So much has happened in the last few weeks. As I told, my neuro of 17 years had to ‘surrender’ all of his MS patients that he had on Tysabri. He had a huge infusion center and from what I understand, he had over 300 patients with MS. And most of them he had on Tysabri. Don’t get me wrong, I loved my neurologist. He diagnosed me. He was even invited to my wedding! But I honestly think things got away from him.
So I began my mad search for a new neuro. As he didn’t really have too many suggestions, I began calling people I knew. Luckily, my husband had built the home of the CEO of Unity Health. He suggested a doctor who I called and set up an appointment. I already had 2 other appointments with 2 other doctors. The doctor who was suggested was able to take me first due to a cancelation, so I saw her, bringing my husband and son in tow.
Wow. All I can say is Wow. She was so thorough. My old doctor had gotten so big that there really wasn’t a lot of time he could spend with patients. So I would go there, wait 5+ hours for an appointment and see him for 5 minutes, if I was lucky. Or I might just see a PA. I guess I never thought about how I wasn’t really being seen as a person anymore, just one more in the list of patients they needed to fit in in a day.
My new doctor was such a different experience. I only waited 5 minutes in the waiting room, and then went right to the exam room. They asked if it was OK if a resident came in first. I said that was OK and the nicest man came in and asked me some questions of my MS history. Shortly thereafter, my new doctor came in. She was amazing. She asked tons of questions. I was a little incensed that after seeing my previous doctor for 17 years, they had sent only 1 1/2 pages of a summary of my medical history. Thousands of pages condensed to 1 1/2 pages? How can that be? So my new doctor asked every question you could imagine. I felt like someone was listening. Don’t get me wrong: i am not bashing my previous doc. He has an aggressive philosophy when it comes to MS and for someone like me, that was necessary. She and I both agreed that it was time for me to change meds. Get me off the Tysabri for a few reasons: I had been on it over 5 years. I had tested positive for the JC Virus, and my titers were elevated. Seeing that the longer you are on it, the more apt you are to contract PML – a fatal brain illness, and I was testing positive for all of the indicators for it, it was time to get off it. I guess I was a little upset that my previous doc had not pursued that. So now I am onto the bad part – I have to go back on Copaxone, a shot everyday. I did it for 7 years, and honestly I’m not sure if I can mentally do this.

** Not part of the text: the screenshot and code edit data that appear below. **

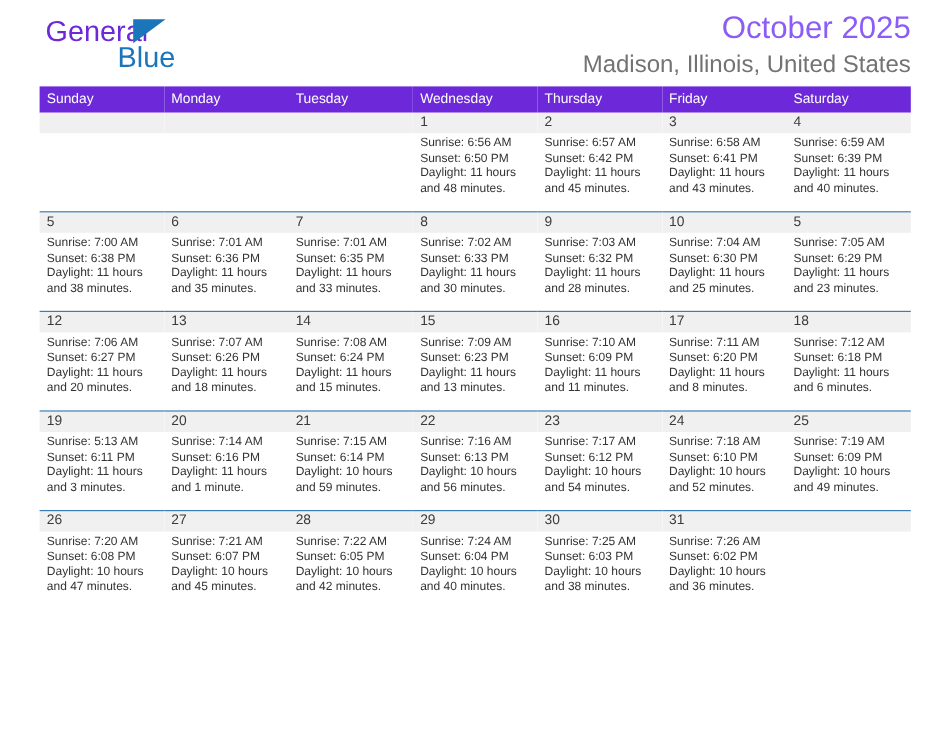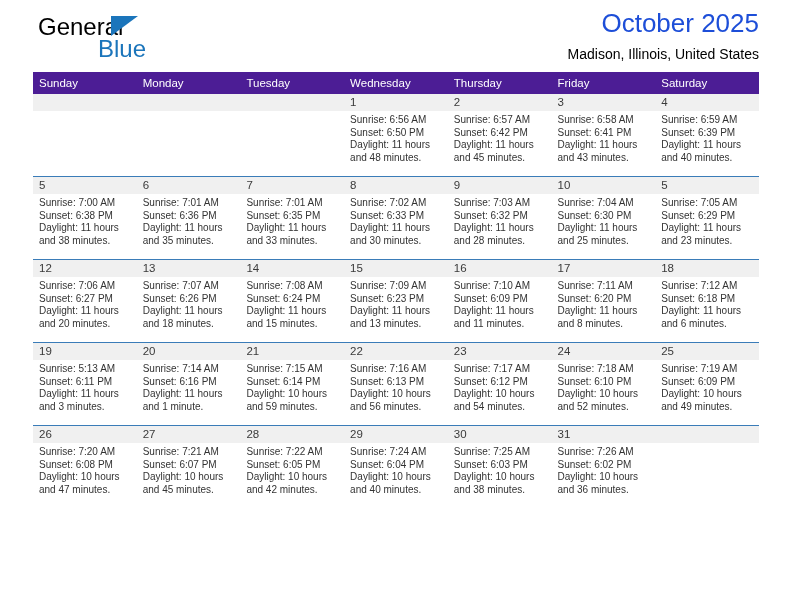--- a/index.html
+++ b/index.html
@@ -41,7 +41,7 @@
     top: 8px;
     font-size: 24px;
     letter-spacing: 0px;
-    color: #000000;
+    color: #6d28d9;
     font-family: "Liberation Sans", sans-serif;
   }
   .logo-tri {

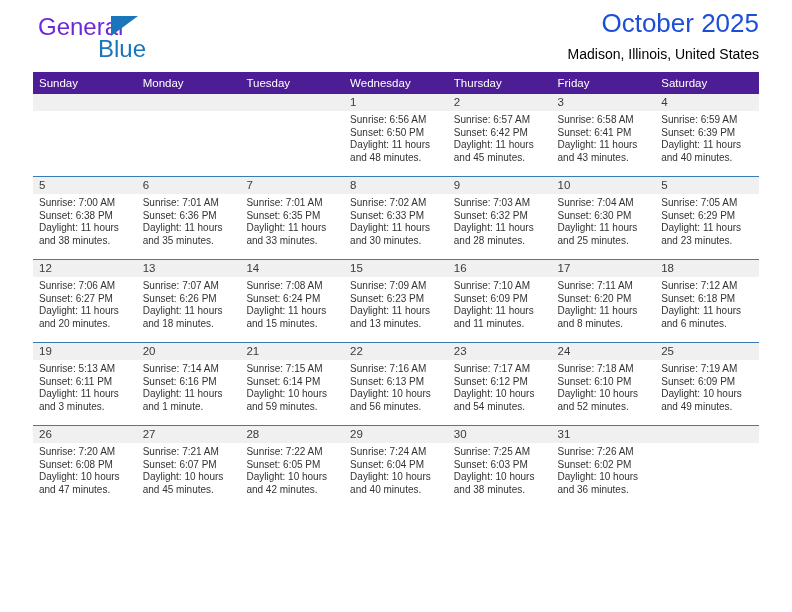--- a/index.html
+++ b/index.html
@@ -69,7 +69,7 @@
   }
   .cal-title {
     font-size: 26px;
-    color: #1d4ed8;
+    color: #8b5cf6;
     line-height: 34px;
     font-weight: normal;
     margin: 6px 0 0 0;

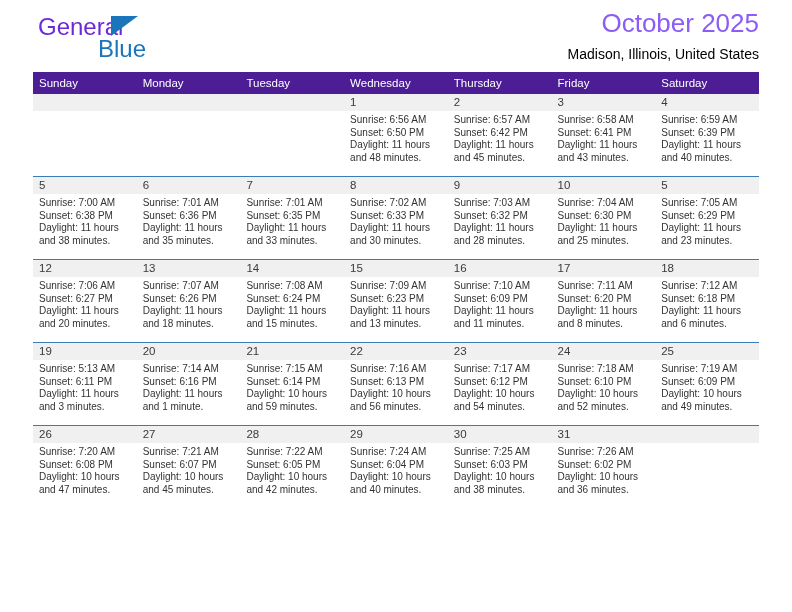--- a/index.html
+++ b/index.html
@@ -76,8 +76,8 @@
     white-space: nowrap;
   }
   .cal-subtitle {
-    font-size: 14px;
-    color: #000000;
+    font-size: 20px;
+    color: #737373;
     line-height: 20px;
     margin: 4px 0 0 0;
     white-space: nowrap;

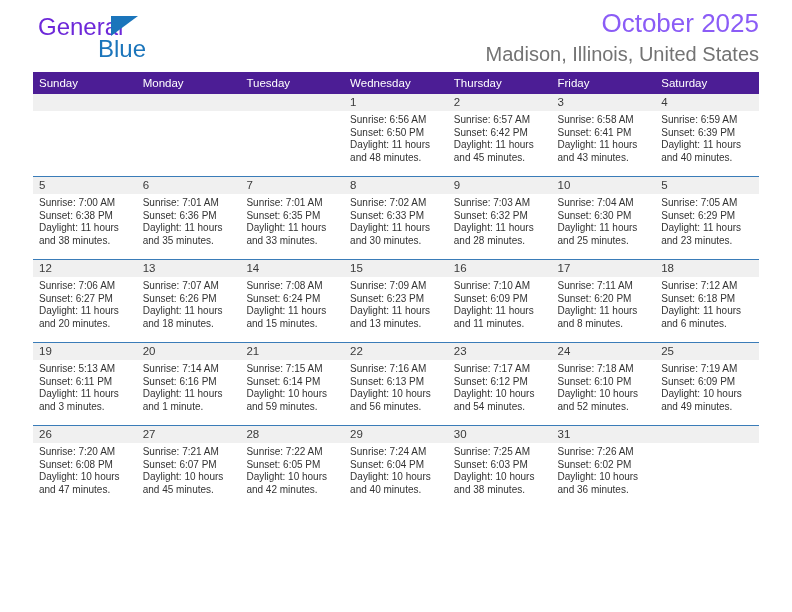--- a/index.html
+++ b/index.html
@@ -91,7 +91,7 @@
     table-layout: fixed;
   }
   .calendar th {
-    background: #4c1d95;
+    background: #6d28d9;
     color: #ffffff;
     font-size: 11.5px;
     font-weight: normal;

So what had stressed me out horribly, when he told me I needed to find a new doc, turned out to be a blessing in disguise. I really felt I connected with my new doc and the bonus is anytime I need any infusions, they will come to my house to do it! No more traveling to the doc’s office for it! Woo hoo!!!
But now I am dealing with a new symptom: a tingling sensation shooting down my left leg. It almost feels like electric currents throbbing down my leg. I have looked it up and have found this on about.com:
“Numbness and tingling are two of the most common symptoms of multiple sclerosis. Pretty much all of us with multiple sclerosis (MS) have experienced paresthesia, the special form of numbness and tingling that accompanies MS.” (http://ms.about.com/od/signssymptoms/a/numbness.htm)
So basically I’m supposed to just deal with it I guess. But all of a sudden I am having a panic attack that this is how it’s going to be forever. Doesn’t mean I have to like it. Doesn’t mean I have to take it. I guess the worst part of having MS is the uncertainty. Am I having another attack? Am I going to have this symptom forever?